◆ **WHAT YOU SHOULD DO**
Find every line in the records below that holds the word "hosts", and copy it out.

◆ **DATA EXTRACTS**
= = =

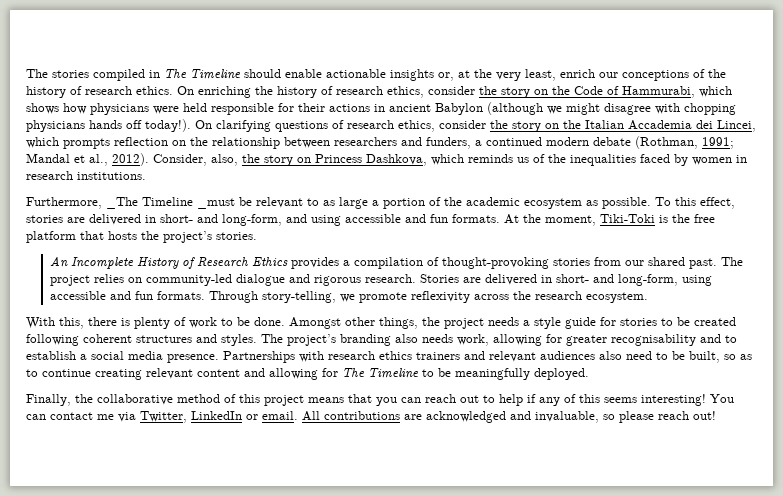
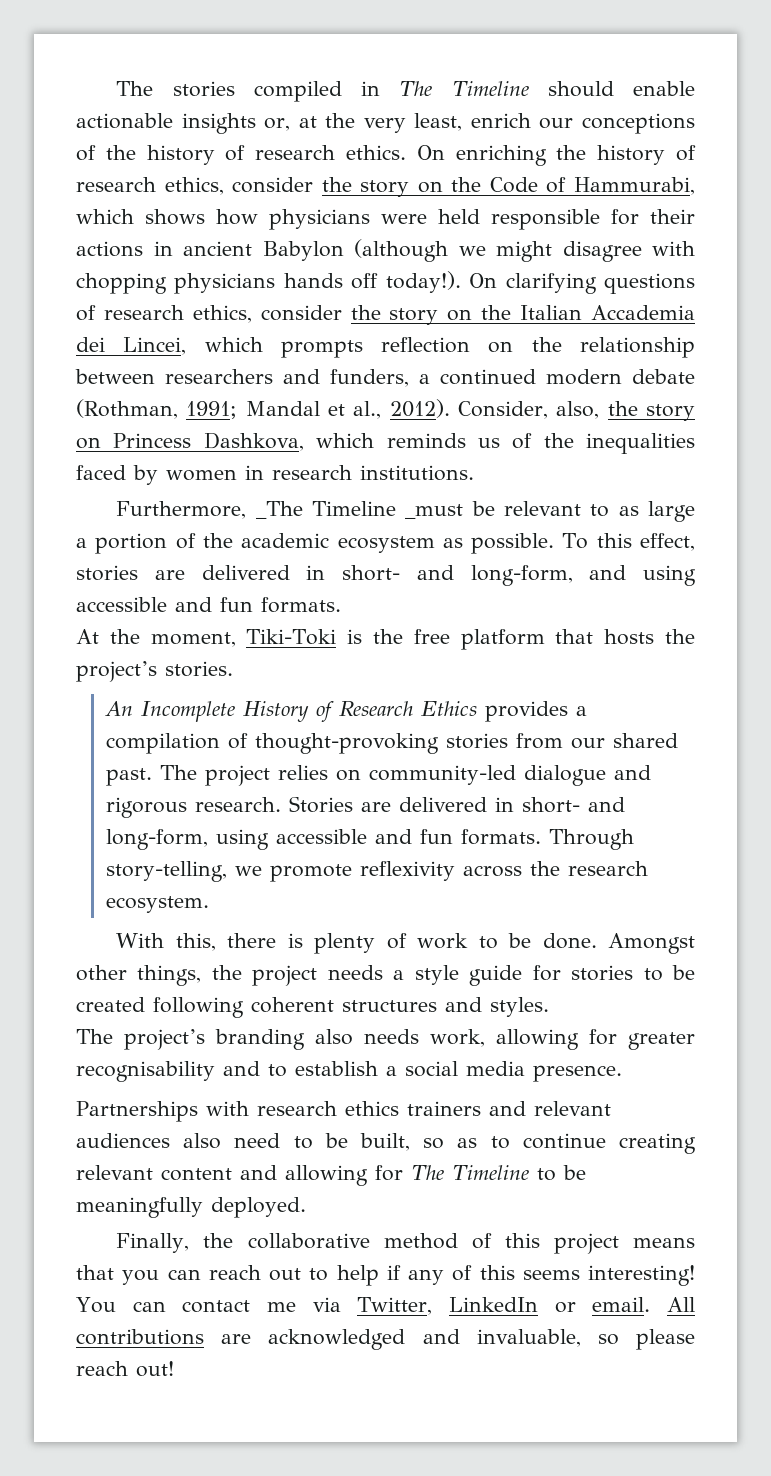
- To this effect, stories are delivered in short- and long-form, and using accessible and fun formats. At the moment, Tiki-Toki is the free platform that hosts the project’s stories.
+ To this effect, stories are delivered in short- and long-form, and using accessible and fun formats.
+ At the moment, Tiki-Toki is the free platform that hosts the project’s stories.
- Amongst other things, the project needs a style guide for stories to be created following coherent structures and styles. The project’s branding also needs work, allowing for greater recognisability and to establish a social media presence. Partnerships with research ethics trainers and relevant audiences also need to be built, so as to continue creating relevant content and allowing for The Timeline to be meaningfully deployed.
+ Amongst other things, the project needs a style guide for stories to be created following coherent structures and styles.
+ The project’s branding also needs work, allowing for greater recognisability and to establish a social media presence.
+ Partnerships with research ethics trainers and relevant audiences also need to be built, so as to continue creating relevant content and allowing for The Timeline to be meaningfully deployed.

= = =

◆ **RESULT OF THE EXERCISE**
- To this effect, stories are delivered in short- and long-form, and using accessible and fun formats. At the moment, Tiki-Toki is the free platform that hosts the project’s stories.
+ At the moment, Tiki-Toki is the free platform that hosts the project’s stories.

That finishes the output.